What the task asks — Return, exactly and in full, the lines of the records below starting at the one with "Now Service Key" and ending at the one with "[308,547,356,560] Sage Pay", and no other lines.

Extracted information —
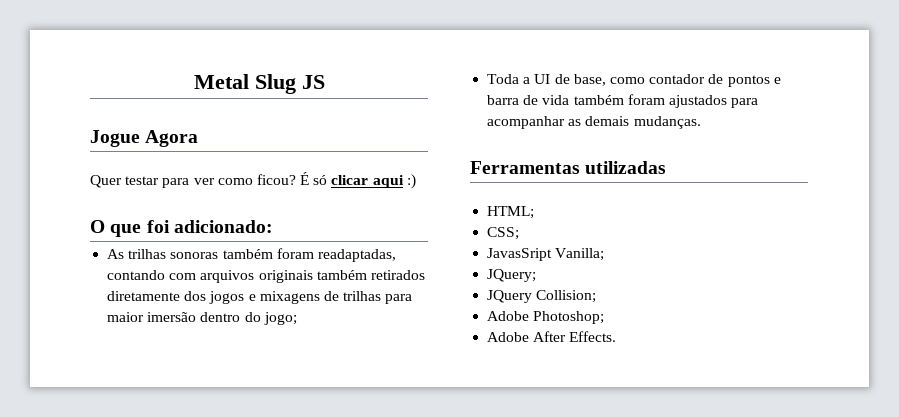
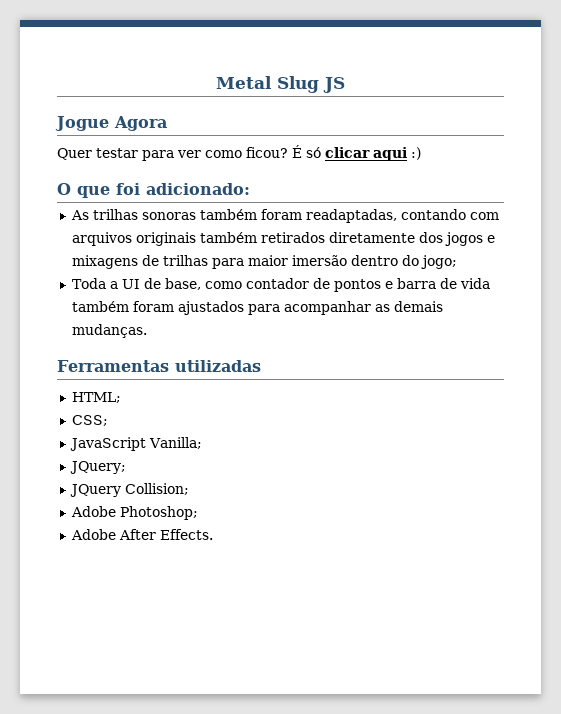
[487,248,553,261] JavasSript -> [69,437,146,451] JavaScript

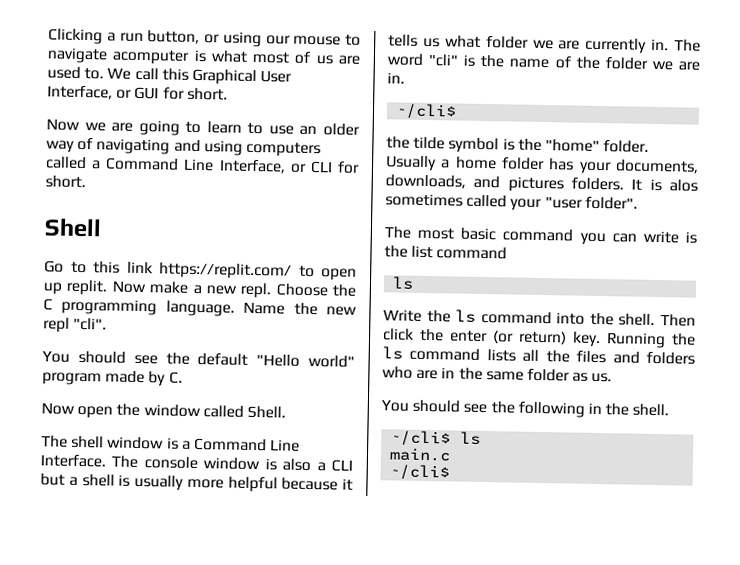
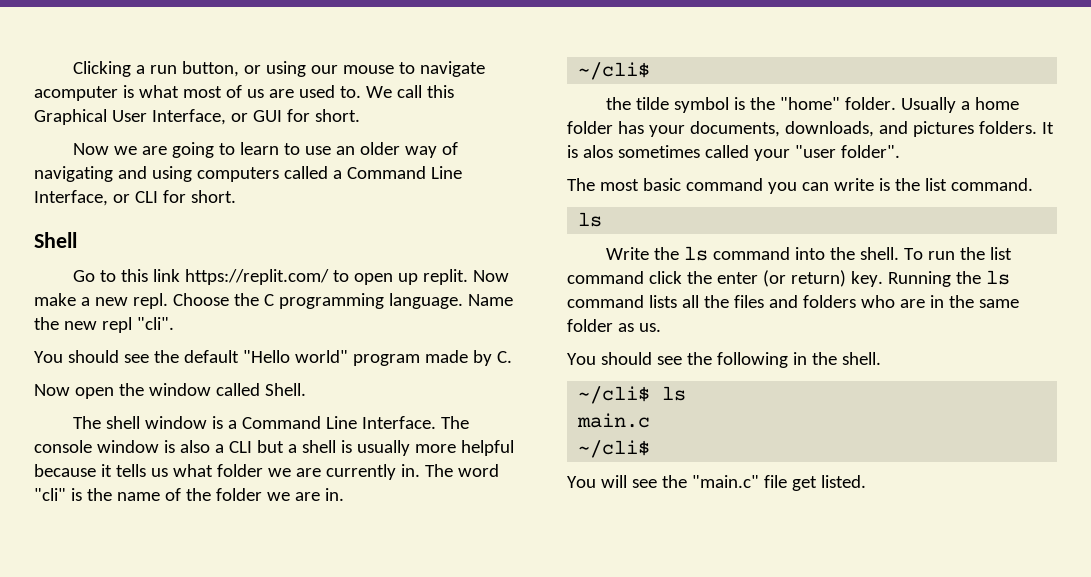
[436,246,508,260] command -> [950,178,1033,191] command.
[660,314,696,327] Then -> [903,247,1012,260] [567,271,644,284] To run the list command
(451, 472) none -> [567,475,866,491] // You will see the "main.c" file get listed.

--

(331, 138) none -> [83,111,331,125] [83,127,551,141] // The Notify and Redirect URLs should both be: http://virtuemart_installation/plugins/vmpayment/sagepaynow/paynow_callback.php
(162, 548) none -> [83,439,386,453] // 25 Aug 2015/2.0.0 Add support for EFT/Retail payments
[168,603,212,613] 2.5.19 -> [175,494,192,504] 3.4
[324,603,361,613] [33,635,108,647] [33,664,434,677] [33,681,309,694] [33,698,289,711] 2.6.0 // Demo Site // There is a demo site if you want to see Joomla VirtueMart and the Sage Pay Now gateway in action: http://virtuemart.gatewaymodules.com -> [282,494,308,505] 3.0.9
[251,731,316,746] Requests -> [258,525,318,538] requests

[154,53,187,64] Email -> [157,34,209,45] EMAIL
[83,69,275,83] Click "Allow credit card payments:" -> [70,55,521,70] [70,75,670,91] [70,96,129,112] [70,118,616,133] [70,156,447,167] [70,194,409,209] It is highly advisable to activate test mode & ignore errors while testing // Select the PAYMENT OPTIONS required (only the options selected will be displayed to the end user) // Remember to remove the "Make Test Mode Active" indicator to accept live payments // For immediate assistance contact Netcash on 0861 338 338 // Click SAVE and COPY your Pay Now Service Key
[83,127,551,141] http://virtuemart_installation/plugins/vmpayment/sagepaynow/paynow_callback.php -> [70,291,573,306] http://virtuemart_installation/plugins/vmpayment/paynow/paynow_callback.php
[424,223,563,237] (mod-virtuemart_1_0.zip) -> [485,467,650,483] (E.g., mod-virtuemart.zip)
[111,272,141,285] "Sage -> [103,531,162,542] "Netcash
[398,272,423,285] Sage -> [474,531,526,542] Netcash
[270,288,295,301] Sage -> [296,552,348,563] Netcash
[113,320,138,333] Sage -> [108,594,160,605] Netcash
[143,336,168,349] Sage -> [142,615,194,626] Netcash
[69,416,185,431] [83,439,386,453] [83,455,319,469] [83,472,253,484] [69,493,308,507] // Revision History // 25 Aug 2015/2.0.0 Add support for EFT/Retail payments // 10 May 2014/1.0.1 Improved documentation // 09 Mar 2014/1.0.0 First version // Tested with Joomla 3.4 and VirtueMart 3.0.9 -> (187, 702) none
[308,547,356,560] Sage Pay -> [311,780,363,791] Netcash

The answer —
[83,69,275,83] Click "Allow credit card payments:" -> [70,55,521,70] [70,75,670,91] [70,96,129,112] [70,118,616,133] [70,156,447,167] [70,194,409,209] It is highly advisable to activate test mode & ignore errors while testing // Select the PAYMENT OPTIONS required (only the options selected will be displayed to the end user) // Remember to remove the "Make Test Mode Active" indicator to accept live payments // For immediate assistance contact Netcash on 0861 338 338 // Click SAVE and COPY your Pay Now Service Key
[83,127,551,141] http://virtuemart_installation/plugins/vmpayment/sagepaynow/paynow_callback.php -> [70,291,573,306] http://virtuemart_installation/plugins/vmpayment/paynow/paynow_callback.php
[424,223,563,237] (mod-virtuemart_1_0.zip) -> [485,467,650,483] (E.g., mod-virtuemart.zip)
[111,272,141,285] "Sage -> [103,531,162,542] "Netcash
[398,272,423,285] Sage -> [474,531,526,542] Netcash
[270,288,295,301] Sage -> [296,552,348,563] Netcash
[113,320,138,333] Sage -> [108,594,160,605] Netcash
[143,336,168,349] Sage -> [142,615,194,626] Netcash
[69,416,185,431] [83,439,386,453] [83,455,319,469] [83,472,253,484] [69,493,308,507] // Revision History // 25 Aug 2015/2.0.0 Add support for EFT/Retail payments // 10 May 2014/1.0.1 Improved documentation // 09 Mar 2014/1.0.0 First version // Tested with Joomla 3.4 and VirtueMart 3.0.9 -> (187, 702) none
[308,547,356,560] Sage Pay -> [311,780,363,791] Netcash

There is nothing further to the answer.